* Exercise *
An exact, complete copy of the entries is needed, with the pictures left out.

* Data shown *
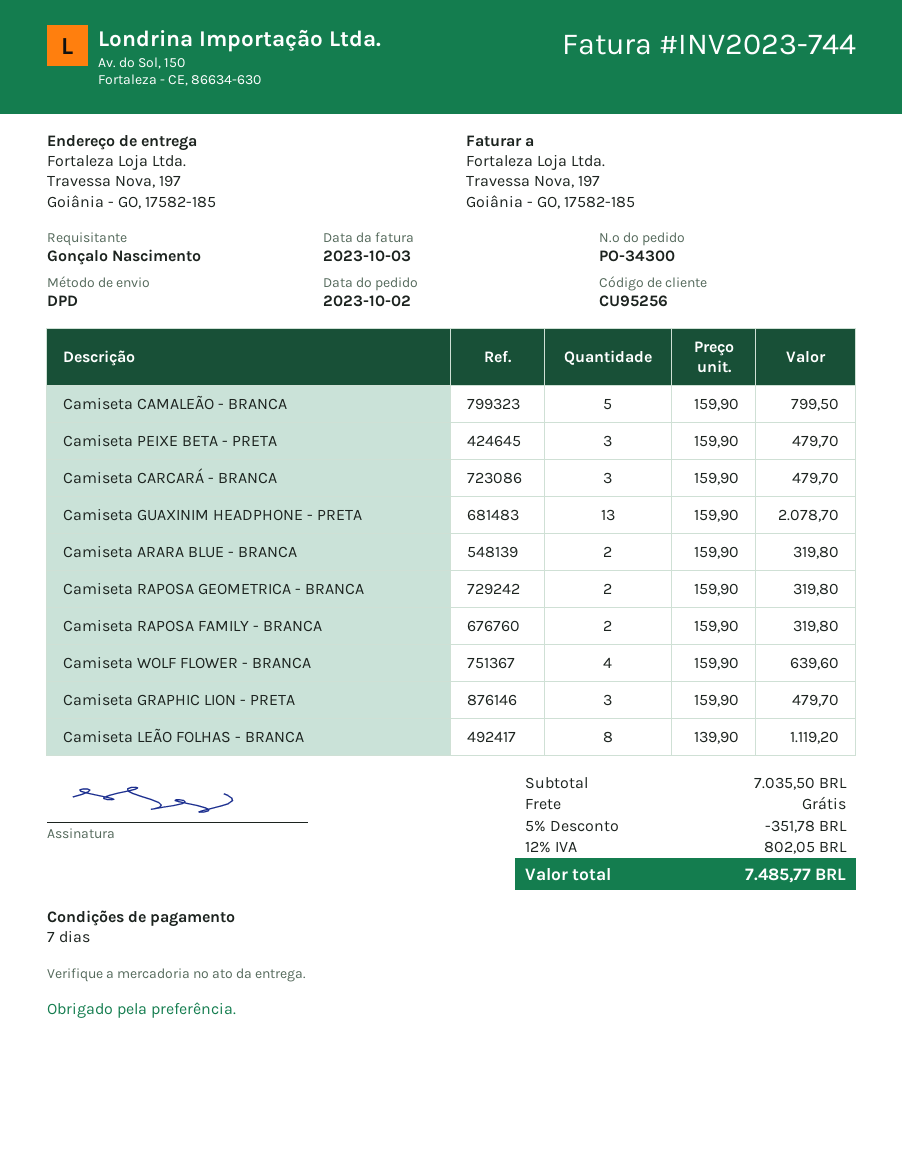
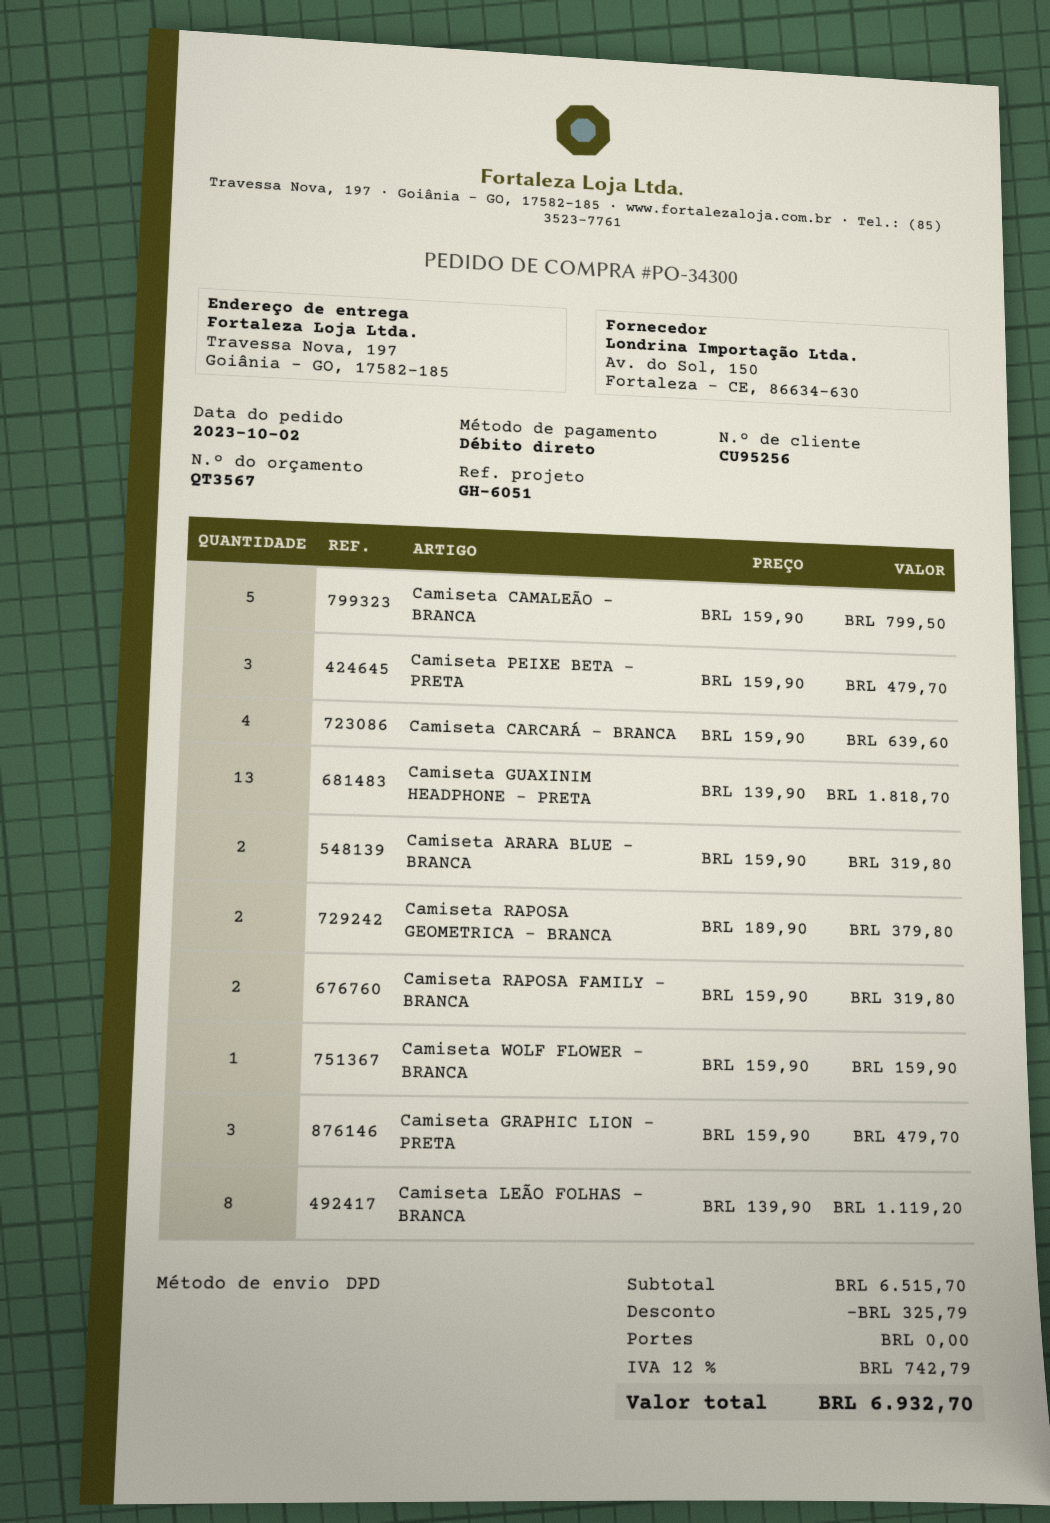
Camiseta CARCARÁ - BRANCA: 3 x 159.90 = 479.70 -> 4 x 159.90 = 639.60
Camiseta GUAXINIM HEADPHONE - PRETA: 13 x 159.90 = 2078.70 -> 13 x 139.90 = 1818.70
Camiseta RAPOSA GEOMETRICA - BRANCA: 2 x 159.90 = 319.80 -> 2 x 189.90 = 379.80
Camiseta WOLF FLOWER - BRANCA: 4 x 159.90 = 639.60 -> 1 x 159.90 = 159.90
subtotal: 7035.50 -> 6515.70
discount: 351.78 -> 325.79
tax: 12% = 802.05 -> 12% = 742.79
total: 7485.77 -> 6932.70

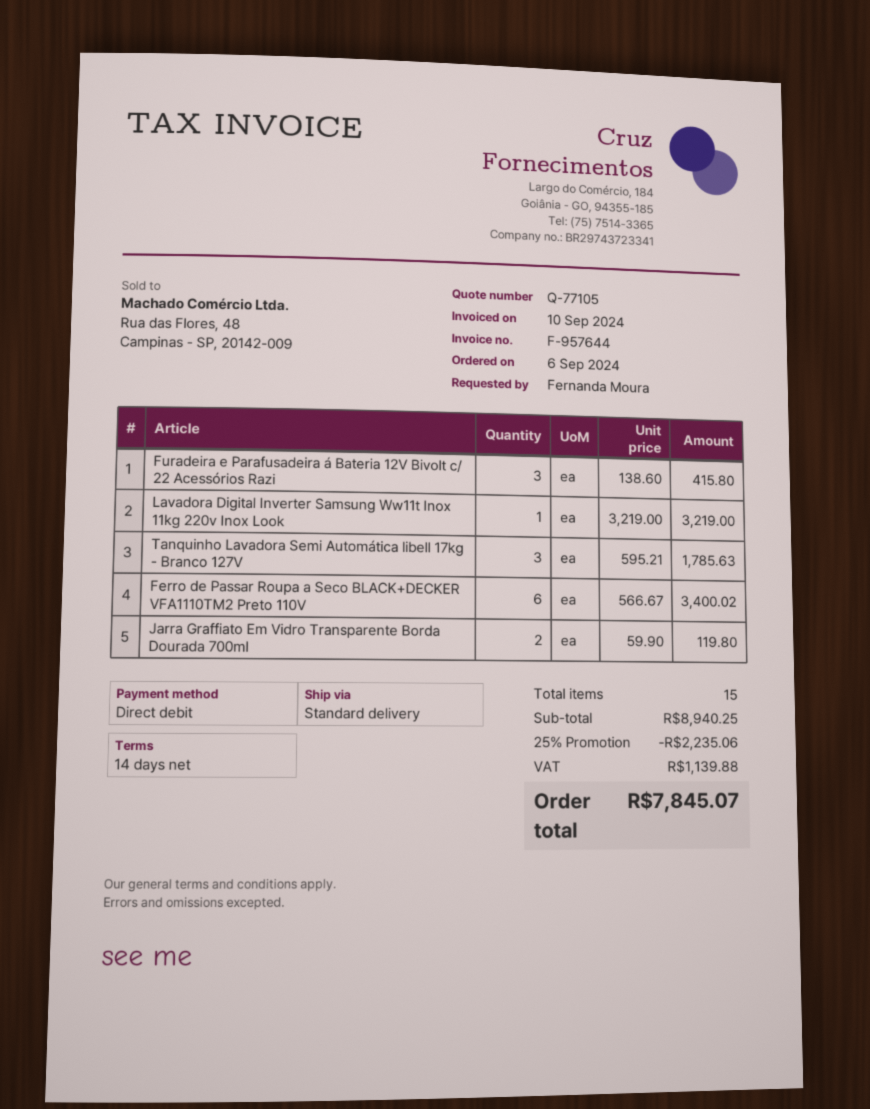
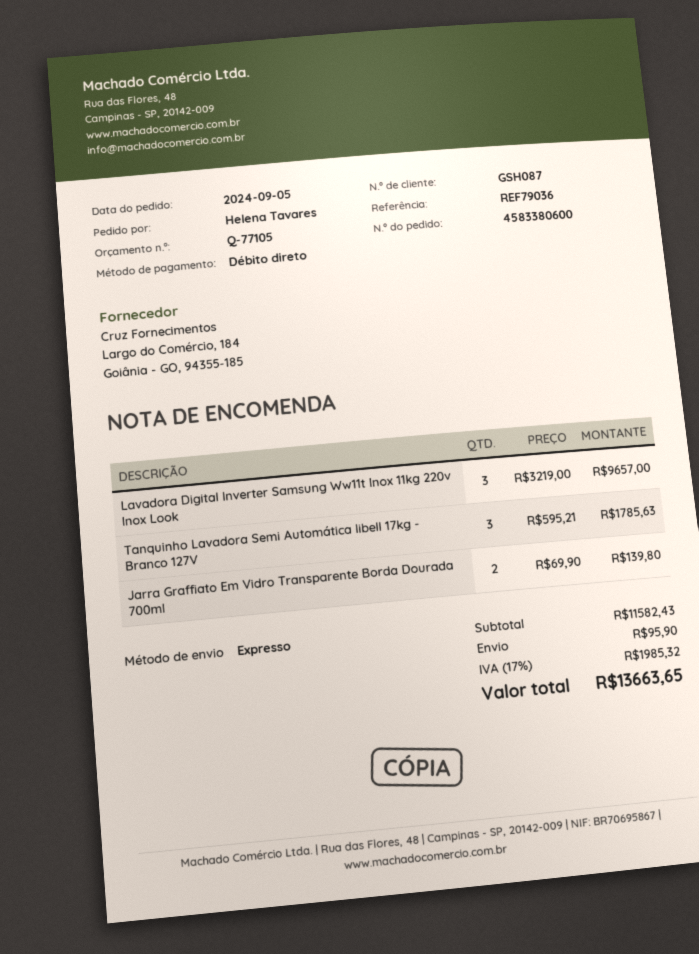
order date: 2024-09-06 -> 2024-09-05
ordered by: Fernanda Moura -> Helena Tavares
shipping method: standard -> express
Furadeira e Parafusadeira á Bateria 12V Bivolt c/ 22 Acessórios Razi: 3 x 138.60 = 415.80 -> none
Lavadora Digital Inverter Samsung Ww11t Inox 11kg 220v Inox Look: 1 x 3219.00 = 3219.00 -> 3 x 3219.00 = 9657.00
Ferro de Passar Roupa a Seco BLACK+DECKER VFA1110TM2 Preto 110V: 6 x 566.67 = 3400.02 -> none
Jarra Graffiato Em Vidro Transparente Borda Dourada 700ml: 2 x 59.90 = 119.80 -> 2 x 69.90 = 139.80
subtotal: 8940.25 -> 11582.43
discount: 25% = 2235.06 -> none
shipping: none -> 95.90
tax: 1139.88 -> 1985.32
total: 7845.07 -> 13663.65

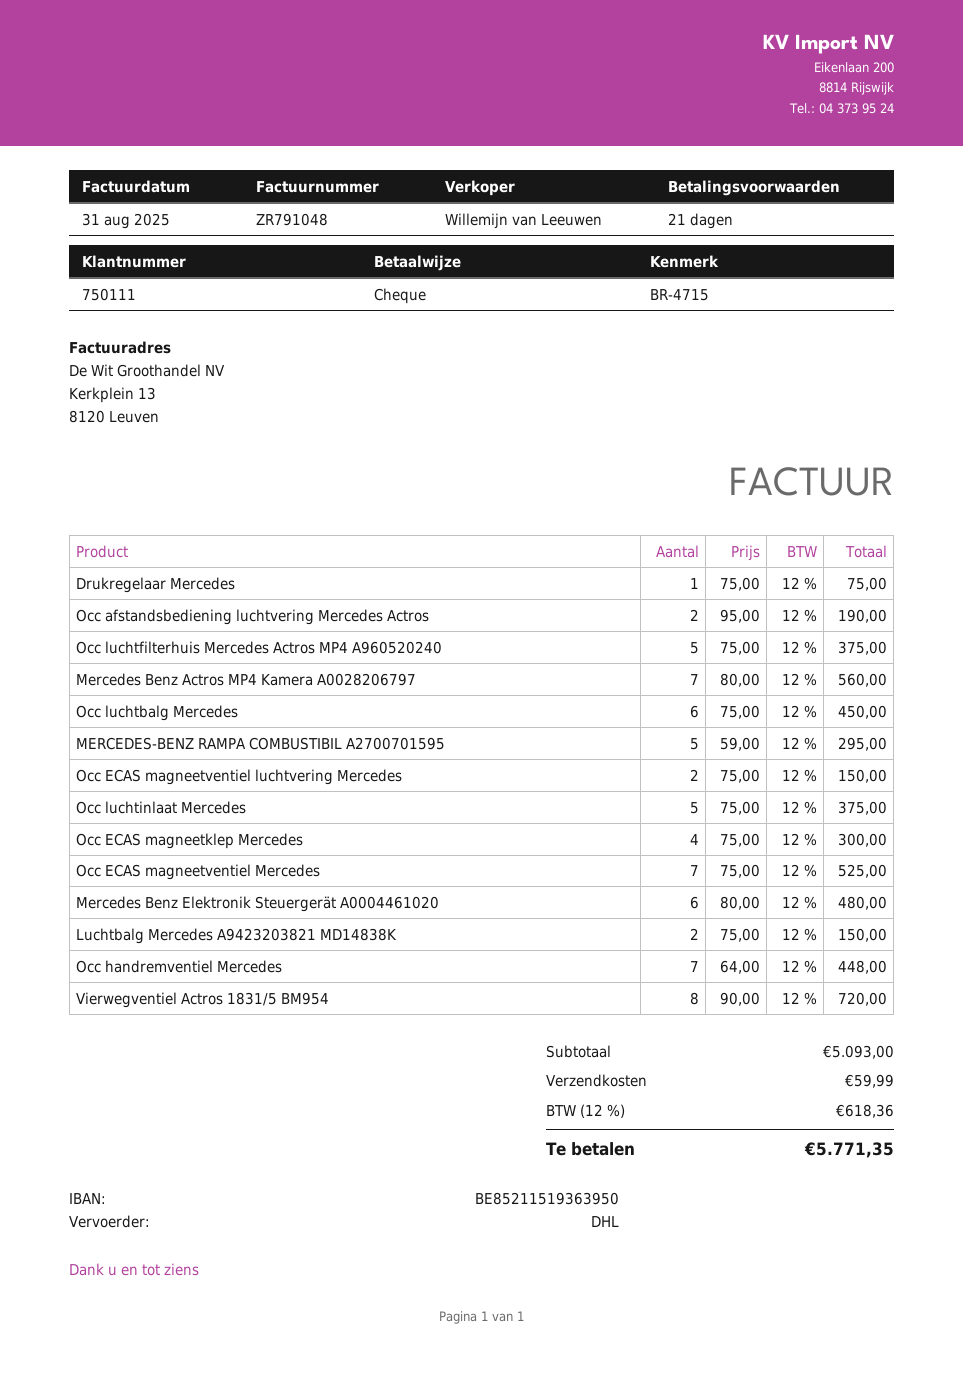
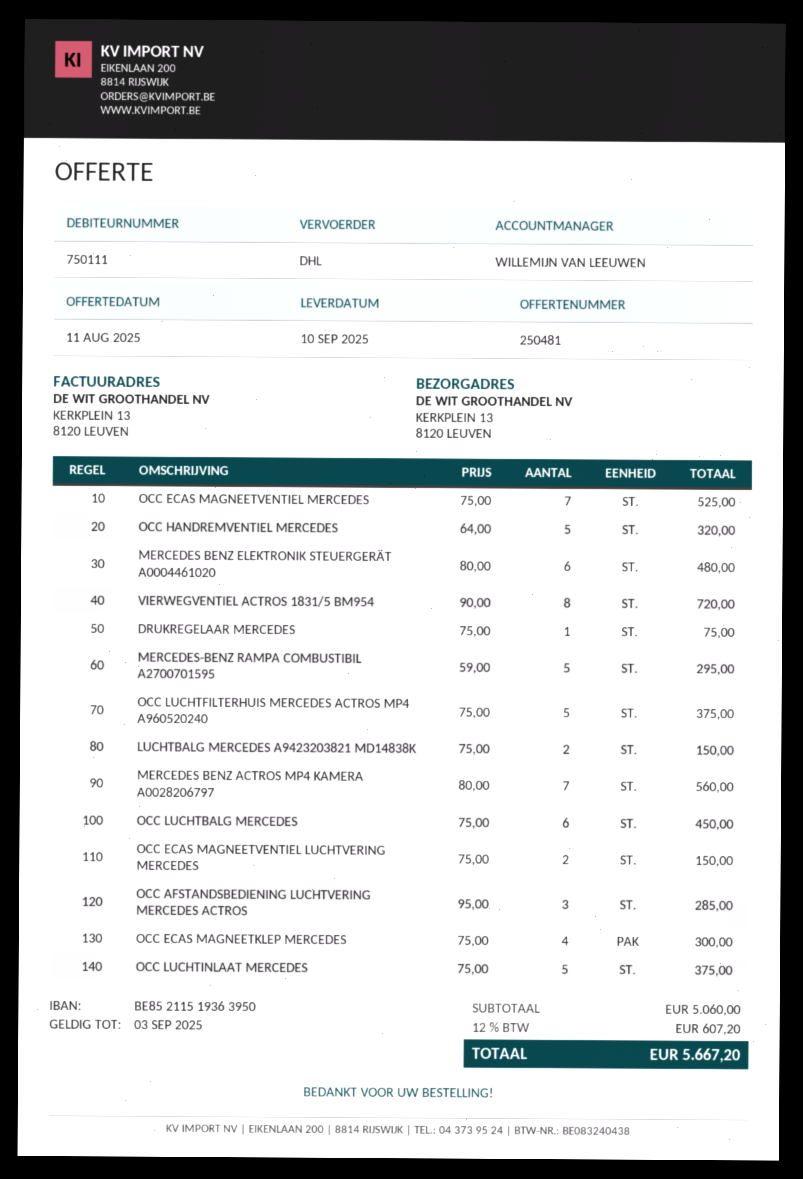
Occ afstandsbediening luchtvering Mercedes Actros: 2 x 95.00 = 190.00 -> 3 x 95.00 = 285.00
Occ handremventiel Mercedes: 7 x 64.00 = 448.00 -> 5 x 64.00 = 320.00
subtotal: 5093.00 -> 5060.00
shipping: 59.99 -> none
tax: 12% = 618.36 -> 12% = 607.20
total: 5771.35 -> 5667.20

* Exercise answer *
Camiseta CARCARÁ - BRANCA: 3 x 159.90 = 479.70 -> 4 x 159.90 = 639.60
Camiseta GUAXINIM HEADPHONE - PRETA: 13 x 159.90 = 2078.70 -> 13 x 139.90 = 1818.70
Camiseta RAPOSA GEOMETRICA - BRANCA: 2 x 159.90 = 319.80 -> 2 x 189.90 = 379.80
Camiseta WOLF FLOWER - BRANCA: 4 x 159.90 = 639.60 -> 1 x 159.90 = 159.90
subtotal: 7035.50 -> 6515.70
discount: 351.78 -> 325.79
tax: 12% = 802.05 -> 12% = 742.79
total: 7485.77 -> 6932.70

order date: 2024-09-06 -> 2024-09-05
ordered by: Fernanda Moura -> Helena Tavares
shipping method: standard -> express
Furadeira e Parafusadeira á Bateria 12V Bivolt c/ 22 Acessórios Razi: 3 x 138.60 = 415.80 -> none
Lavadora Digital Inverter Samsung Ww11t Inox 11kg 220v Inox Look: 1 x 3219.00 = 3219.00 -> 3 x 3219.00 = 9657.00
Ferro de Passar Roupa a Seco BLACK+DECKER VFA1110TM2 Preto 110V: 6 x 566.67 = 3400.02 -> none
Jarra Graffiato Em Vidro Transparente Borda Dourada 700ml: 2 x 59.90 = 119.80 -> 2 x 69.90 = 139.80
subtotal: 8940.25 -> 11582.43
discount: 25% = 2235.06 -> none
shipping: none -> 95.90
tax: 1139.88 -> 1985.32
total: 7845.07 -> 13663.65

Occ afstandsbediening luchtvering Mercedes Actros: 2 x 95.00 = 190.00 -> 3 x 95.00 = 285.00
Occ handremventiel Mercedes: 7 x 64.00 = 448.00 -> 5 x 64.00 = 320.00
subtotal: 5093.00 -> 5060.00
shipping: 59.99 -> none
tax: 12% = 618.36 -> 12% = 607.20
total: 5771.35 -> 5667.20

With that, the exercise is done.